One of Governor Chet Culver’s plans to trim the 2009 state budget involves postponing plans for a new state office building. The decision would affect around 650 state employees that work in the Wallace State Office Building, located on the Capitol Complex in Des Moines.
Culver says many of the workers would stay in the Wallace building, while others would move to rental space. The proposal would save roughly $37 million, which was earmarked for a new building. Employees of the Departments of Agriculture, Natural Resources and Public Safety are currently housed in the Wallace Building, which opened in 1978. The structure features a unique floor plan and distinctive architecture, primarily mirrored exterior siding.
The building has challenged tenants and building managers in recent years with plumbing leaks, mold and a general lack of space. "We have some real space issues here on the Capitol Complex and there are some environmental and structural concerns with the Wallace Building," Culver says, "but we’ve decided that during this tough economic time, we have to find any way to save taxpayer money and this is a common sense approach."
State officials say mold has been removed and other repairs have improved airflow rates in the Wallace Building. Culver says while the building is a now safe place for workers, he hopes it can eventually be demolished and replaced.
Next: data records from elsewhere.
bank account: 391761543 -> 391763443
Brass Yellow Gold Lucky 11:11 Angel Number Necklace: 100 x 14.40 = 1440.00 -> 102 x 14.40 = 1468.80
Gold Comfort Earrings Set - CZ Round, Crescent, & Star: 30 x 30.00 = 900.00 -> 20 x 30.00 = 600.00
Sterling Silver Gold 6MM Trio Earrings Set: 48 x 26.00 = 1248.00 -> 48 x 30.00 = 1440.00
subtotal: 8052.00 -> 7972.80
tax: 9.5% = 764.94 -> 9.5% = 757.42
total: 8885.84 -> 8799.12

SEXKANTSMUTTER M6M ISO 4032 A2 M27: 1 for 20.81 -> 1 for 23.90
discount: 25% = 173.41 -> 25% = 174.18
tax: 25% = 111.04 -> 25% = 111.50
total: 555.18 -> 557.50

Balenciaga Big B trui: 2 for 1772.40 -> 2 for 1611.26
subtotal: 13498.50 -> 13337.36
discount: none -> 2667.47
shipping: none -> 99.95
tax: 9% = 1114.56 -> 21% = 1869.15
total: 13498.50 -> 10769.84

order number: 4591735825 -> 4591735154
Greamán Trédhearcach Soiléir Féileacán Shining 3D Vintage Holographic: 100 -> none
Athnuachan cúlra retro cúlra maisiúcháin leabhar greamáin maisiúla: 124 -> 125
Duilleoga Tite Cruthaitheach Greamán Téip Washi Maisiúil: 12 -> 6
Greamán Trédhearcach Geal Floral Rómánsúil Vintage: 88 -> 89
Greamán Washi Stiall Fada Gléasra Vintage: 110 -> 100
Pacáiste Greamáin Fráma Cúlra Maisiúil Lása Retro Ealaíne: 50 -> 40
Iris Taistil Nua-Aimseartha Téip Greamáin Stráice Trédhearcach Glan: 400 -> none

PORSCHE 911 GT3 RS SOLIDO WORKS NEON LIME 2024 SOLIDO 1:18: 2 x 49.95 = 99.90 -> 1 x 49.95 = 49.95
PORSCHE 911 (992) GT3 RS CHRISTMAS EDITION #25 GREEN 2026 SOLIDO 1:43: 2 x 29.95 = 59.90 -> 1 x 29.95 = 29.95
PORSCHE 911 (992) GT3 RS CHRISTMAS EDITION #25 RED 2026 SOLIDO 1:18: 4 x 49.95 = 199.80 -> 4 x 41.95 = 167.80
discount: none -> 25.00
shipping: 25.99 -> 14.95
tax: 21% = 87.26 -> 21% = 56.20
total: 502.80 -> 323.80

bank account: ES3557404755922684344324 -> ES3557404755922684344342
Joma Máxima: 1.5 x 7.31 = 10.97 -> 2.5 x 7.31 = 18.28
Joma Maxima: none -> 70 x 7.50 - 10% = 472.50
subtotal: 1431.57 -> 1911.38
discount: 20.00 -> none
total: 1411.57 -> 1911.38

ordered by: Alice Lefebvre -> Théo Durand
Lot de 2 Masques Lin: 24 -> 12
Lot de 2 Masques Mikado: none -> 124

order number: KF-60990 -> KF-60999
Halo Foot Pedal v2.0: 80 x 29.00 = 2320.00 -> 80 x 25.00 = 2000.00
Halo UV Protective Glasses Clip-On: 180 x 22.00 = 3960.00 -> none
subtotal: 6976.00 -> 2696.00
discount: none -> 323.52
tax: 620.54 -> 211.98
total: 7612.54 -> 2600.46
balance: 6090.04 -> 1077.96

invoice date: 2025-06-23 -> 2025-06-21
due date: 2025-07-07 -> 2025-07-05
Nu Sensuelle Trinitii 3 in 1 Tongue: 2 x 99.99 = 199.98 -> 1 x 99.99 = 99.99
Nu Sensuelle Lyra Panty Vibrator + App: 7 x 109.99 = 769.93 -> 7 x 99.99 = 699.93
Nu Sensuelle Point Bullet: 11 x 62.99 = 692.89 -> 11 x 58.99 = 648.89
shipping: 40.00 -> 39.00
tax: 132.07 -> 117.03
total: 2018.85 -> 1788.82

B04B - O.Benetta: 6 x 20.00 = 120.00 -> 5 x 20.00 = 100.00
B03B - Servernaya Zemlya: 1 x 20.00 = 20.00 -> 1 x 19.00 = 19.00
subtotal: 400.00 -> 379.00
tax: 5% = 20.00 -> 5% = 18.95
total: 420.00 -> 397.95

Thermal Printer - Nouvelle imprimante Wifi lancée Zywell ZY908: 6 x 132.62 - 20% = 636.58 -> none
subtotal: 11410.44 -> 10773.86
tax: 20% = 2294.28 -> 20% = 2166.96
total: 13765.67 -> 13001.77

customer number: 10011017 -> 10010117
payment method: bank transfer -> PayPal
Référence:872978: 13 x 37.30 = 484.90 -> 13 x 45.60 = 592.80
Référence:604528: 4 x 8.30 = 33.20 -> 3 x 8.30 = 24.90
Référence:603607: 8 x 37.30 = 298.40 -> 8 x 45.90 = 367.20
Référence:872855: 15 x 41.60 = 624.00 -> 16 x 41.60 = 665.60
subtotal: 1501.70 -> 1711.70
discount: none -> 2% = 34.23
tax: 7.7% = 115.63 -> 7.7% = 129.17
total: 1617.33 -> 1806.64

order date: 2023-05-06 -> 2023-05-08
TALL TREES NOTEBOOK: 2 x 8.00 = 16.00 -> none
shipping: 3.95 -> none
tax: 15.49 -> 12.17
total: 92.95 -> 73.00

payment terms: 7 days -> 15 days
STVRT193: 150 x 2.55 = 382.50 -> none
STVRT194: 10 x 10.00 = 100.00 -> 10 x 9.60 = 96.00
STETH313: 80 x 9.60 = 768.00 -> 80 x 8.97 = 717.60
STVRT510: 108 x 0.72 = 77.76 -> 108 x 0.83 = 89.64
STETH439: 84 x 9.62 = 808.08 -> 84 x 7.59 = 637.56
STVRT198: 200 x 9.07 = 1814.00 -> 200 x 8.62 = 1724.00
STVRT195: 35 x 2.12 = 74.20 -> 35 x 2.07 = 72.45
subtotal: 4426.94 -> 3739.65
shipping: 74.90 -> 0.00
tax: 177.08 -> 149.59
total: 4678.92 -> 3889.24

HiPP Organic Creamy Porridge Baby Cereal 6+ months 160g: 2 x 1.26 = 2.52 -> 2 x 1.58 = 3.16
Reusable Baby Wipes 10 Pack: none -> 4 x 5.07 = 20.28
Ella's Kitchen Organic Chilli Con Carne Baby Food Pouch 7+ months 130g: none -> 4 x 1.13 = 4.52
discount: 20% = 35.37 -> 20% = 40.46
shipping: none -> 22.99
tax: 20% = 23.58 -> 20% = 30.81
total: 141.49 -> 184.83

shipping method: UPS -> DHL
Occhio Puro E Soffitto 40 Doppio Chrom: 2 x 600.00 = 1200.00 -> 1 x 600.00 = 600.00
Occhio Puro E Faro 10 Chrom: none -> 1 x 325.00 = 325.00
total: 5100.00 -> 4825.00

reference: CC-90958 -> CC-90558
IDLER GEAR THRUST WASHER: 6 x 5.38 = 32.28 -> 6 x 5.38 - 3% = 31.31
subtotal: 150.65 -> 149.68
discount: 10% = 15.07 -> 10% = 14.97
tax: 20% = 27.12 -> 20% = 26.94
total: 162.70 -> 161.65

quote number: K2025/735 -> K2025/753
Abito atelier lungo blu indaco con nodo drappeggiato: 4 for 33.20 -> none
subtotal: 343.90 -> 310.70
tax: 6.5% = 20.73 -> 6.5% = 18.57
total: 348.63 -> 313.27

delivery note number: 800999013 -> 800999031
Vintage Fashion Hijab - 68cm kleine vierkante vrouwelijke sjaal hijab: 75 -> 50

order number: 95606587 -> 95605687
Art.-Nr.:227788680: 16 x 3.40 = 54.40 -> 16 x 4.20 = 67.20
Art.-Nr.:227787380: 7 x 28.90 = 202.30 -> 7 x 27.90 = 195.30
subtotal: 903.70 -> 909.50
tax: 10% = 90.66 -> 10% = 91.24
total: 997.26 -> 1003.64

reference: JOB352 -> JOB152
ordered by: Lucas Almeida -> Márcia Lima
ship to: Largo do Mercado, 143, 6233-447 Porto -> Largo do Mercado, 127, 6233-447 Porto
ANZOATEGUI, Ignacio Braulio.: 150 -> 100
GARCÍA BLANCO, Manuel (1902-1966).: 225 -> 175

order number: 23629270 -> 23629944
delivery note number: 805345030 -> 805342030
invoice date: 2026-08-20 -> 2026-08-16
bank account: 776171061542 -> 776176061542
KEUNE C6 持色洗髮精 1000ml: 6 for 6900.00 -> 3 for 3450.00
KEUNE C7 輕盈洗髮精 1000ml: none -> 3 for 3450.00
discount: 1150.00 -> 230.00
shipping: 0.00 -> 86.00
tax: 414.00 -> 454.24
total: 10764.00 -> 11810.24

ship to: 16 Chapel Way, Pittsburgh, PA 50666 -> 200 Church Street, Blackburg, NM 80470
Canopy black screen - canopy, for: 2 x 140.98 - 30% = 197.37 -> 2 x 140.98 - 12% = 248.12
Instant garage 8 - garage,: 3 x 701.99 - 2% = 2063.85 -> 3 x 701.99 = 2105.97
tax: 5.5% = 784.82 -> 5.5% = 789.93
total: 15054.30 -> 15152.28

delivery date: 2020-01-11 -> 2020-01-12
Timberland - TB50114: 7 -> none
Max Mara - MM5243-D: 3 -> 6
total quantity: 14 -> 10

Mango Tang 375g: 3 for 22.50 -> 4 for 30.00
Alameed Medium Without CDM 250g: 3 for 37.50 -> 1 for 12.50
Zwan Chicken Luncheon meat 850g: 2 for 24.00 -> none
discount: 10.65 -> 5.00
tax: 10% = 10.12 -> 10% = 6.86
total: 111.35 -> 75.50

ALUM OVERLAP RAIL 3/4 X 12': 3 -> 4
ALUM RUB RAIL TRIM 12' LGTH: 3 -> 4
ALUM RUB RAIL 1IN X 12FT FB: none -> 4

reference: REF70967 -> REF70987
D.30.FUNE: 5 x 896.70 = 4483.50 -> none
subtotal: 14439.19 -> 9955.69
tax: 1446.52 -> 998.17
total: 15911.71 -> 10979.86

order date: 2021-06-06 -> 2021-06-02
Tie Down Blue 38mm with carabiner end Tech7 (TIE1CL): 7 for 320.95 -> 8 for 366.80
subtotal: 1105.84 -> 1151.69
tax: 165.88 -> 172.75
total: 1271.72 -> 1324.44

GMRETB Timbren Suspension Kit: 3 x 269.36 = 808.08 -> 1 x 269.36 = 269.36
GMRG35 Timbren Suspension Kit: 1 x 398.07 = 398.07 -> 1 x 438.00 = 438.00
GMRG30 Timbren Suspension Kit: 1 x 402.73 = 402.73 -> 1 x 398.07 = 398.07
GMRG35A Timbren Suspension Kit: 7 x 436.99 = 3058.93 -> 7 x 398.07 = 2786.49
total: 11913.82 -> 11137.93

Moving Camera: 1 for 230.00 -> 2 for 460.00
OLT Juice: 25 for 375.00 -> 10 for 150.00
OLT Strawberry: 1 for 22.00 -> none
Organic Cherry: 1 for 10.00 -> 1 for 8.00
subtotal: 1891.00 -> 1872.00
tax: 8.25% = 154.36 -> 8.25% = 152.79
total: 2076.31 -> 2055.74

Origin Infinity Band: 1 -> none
Legislators will discuss Culver’s suggestion to postpone plans for a new building during the upcoming session. "It’s not ideal," Culver said of his proposal. "But, I think there will be consensus during this tough economic time that this is the kind of step we’re going to have to take. Perhaps in the future, when we can afford it, we can build a new building. For the immediate future, that’s not an option as far as I’m concerned."
In December, Culver ordered a one-and-a-half percent, across the board cut to the budget in response to declining revenues. The governor has asked state agencies to halt out-of-state travel, freeze most hiring plans and reduce purchases. The state’s public universities are also looking at ways to trim their budgets.